Audiensi yang berlangsung lebih dari empat jam itu menjadi ajang pelampiasan kemarahan nelayan yang merasa diabaikan haknya. Mereka didampingi Lembaga Perlindungan Konsumen (LPK) Trankonmasi Jawa Timur dan Organisasi Masyarakat Pro Jokowi (Projo) Sampang. Inti tuntutan mereka jelas, Petronas harus segera membayar ganti rugi atas rumpon yang hancur sejak proyek seismik dimulai. Hingga kini, tidak ada kejelasan atau kompensasi, sementara kerugian nelayan terus bertambah.
Aktivis pembela nelayan Banyuates, Faris Reza Malik, lantang mengecam sikap Petronas yang ia sebut manipulatif dan penuh kebohongan.
"Cukup sudah pembohongan publik ini!
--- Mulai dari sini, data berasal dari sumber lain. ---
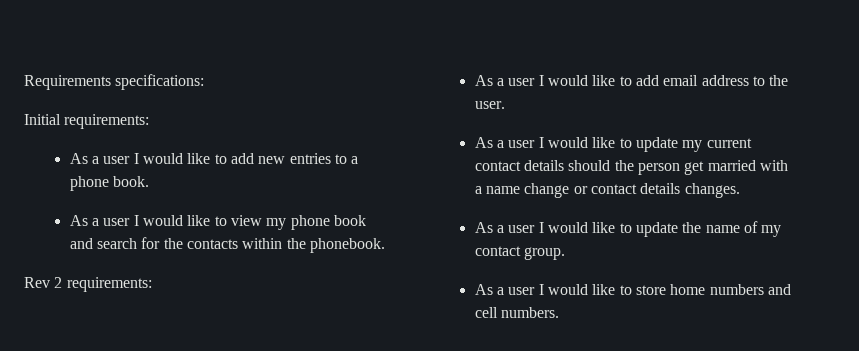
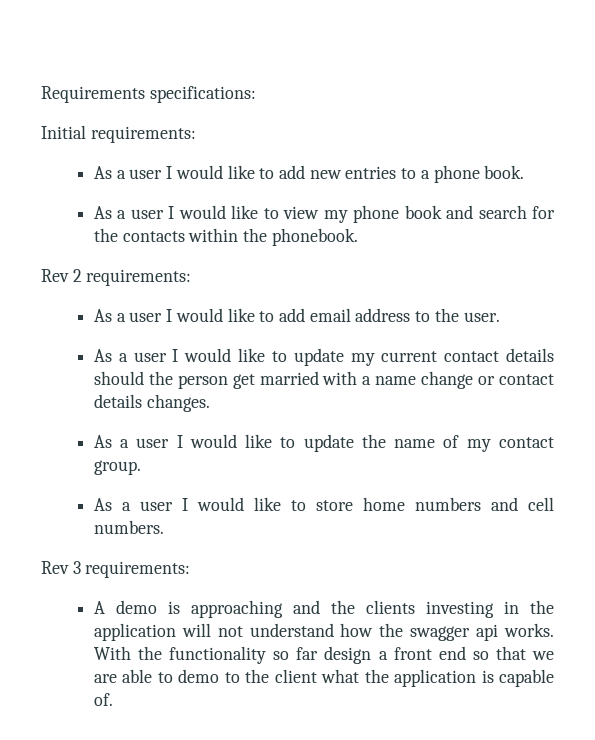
+ Rev 3 requirements:
+ A demo is approaching and the clients investing in the application will not understand how the swagger api works. With the functionality so far design a front end so that we are able to demo to the client what the application is capable of.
Rumpon milik nelayan dihancurkan, tapi ganti rugi tak kunjung diberikan. Nelayan bukan objek eksploitasi. Mereka manusia yang hak hidupnya harus dihormati," tegas Faris disambut sorak dukungan peserta audiensi.
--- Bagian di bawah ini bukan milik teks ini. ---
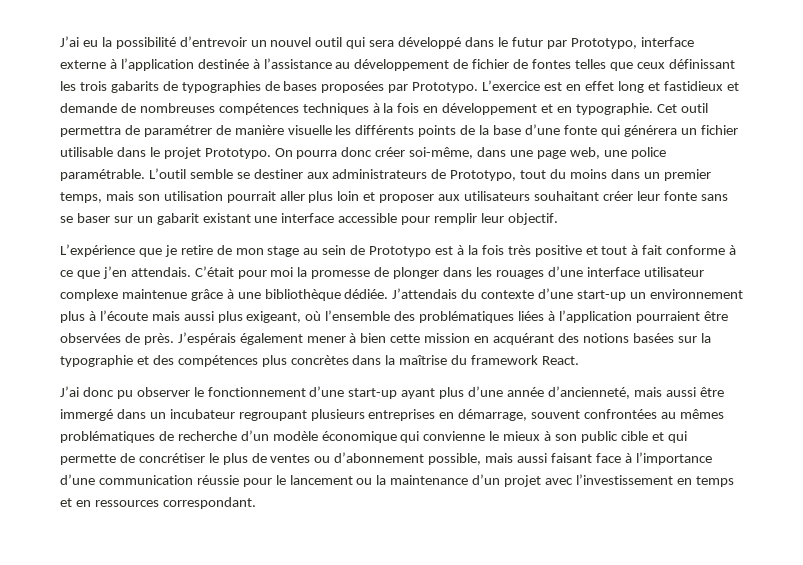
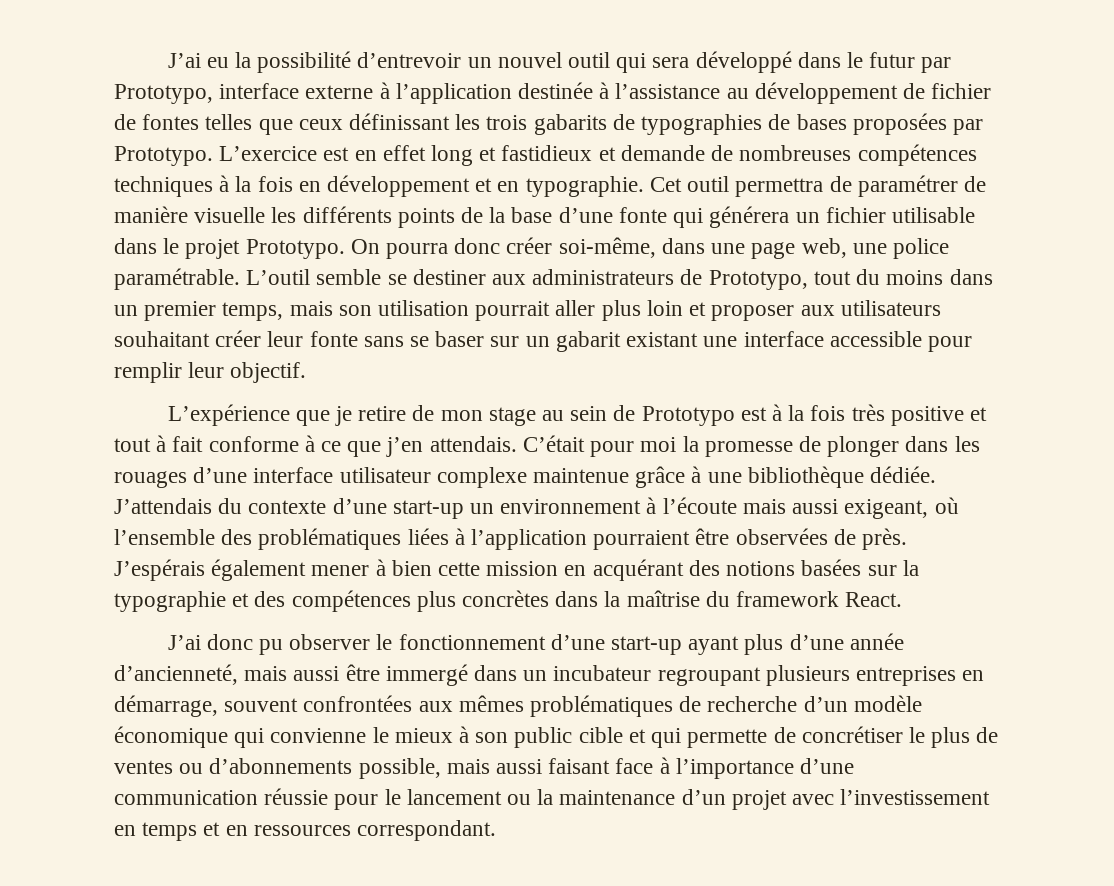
- J’attendais du contexte d’une start-up un environnement plus à l’écoute mais aussi plus exigeant, où l’ensemble des problématiques liées à l’application pourraient être observées de près.
+ J’attendais du contexte d’une start-up un environnement à l’écoute mais aussi exigeant, où l’ensemble des problématiques liées à l’application pourraient être observées de près.
- J’ai donc pu observer le fonctionnement d’une start-up ayant plus d’une année d’ancienneté, mais aussi être immergé dans un incubateur regroupant plusieurs entreprises en démarrage, souvent confrontées au mêmes problématiques de recherche d’un modèle économique qui convienne le mieux à son public cible et qui permette de concrétiser le plus de ventes ou d’abonnement possible, mais aussi faisant face à l’importance d’une communication réussie pour le lancement ou la maintenance d’un projet avec l’investissement en temps et en ressources correspondant.
+ J’ai donc pu observer le fonctionnement d’une start-up ayant plus d’une année d’ancienneté, mais aussi être immergé dans un incubateur regroupant plusieurs entreprises en démarrage, souvent confrontées aux mêmes problématiques de recherche d’un modèle économique qui convienne le mieux à son public cible et qui permette de concrétiser le plus de ventes ou d’abonnements possible, mais aussi faisant face à l’importance d’une communication réussie pour le lancement ou la maintenance d’un projet avec l’investissement en temps et en ressources correspondant.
Nada serupa disampaikan Imron Muslim, tokoh nelayan Sokobanah dan Pantura Pamekasan. Ia menuding Petronas tidak konsisten dan tak memiliki itikad baik.
"Rumpon di Sokobanah nihil ganti rugi. Alat tangkap nelayan rusak parah, tapi tak ada solusi. Jika sampai akhir Juli 2025 tidak ada penyelesaian, kami nyatakan Petronas tidak boleh lagi menyentuh laut utara Madura untuk eksplorasi maupun eksploitasi," ujarnya.
Ketegangan semakin memuncak saat Hanafi, aktivis LPK Trankonmasi Jawa Timur, mengarahkan kritik tajam kepada SKK Migas yang dianggap lebih membela korporasi asing ketimbang rakyatnya sendiri.
"Kami beri batas waktu. Kalau sampai akhir Juli belum ada ganti rugi, aksi besar-besaran akan kami lakukan. Ini bukan gertakan, ini ultimatum. Rakyat sudah marah!" cetus dengan lantang.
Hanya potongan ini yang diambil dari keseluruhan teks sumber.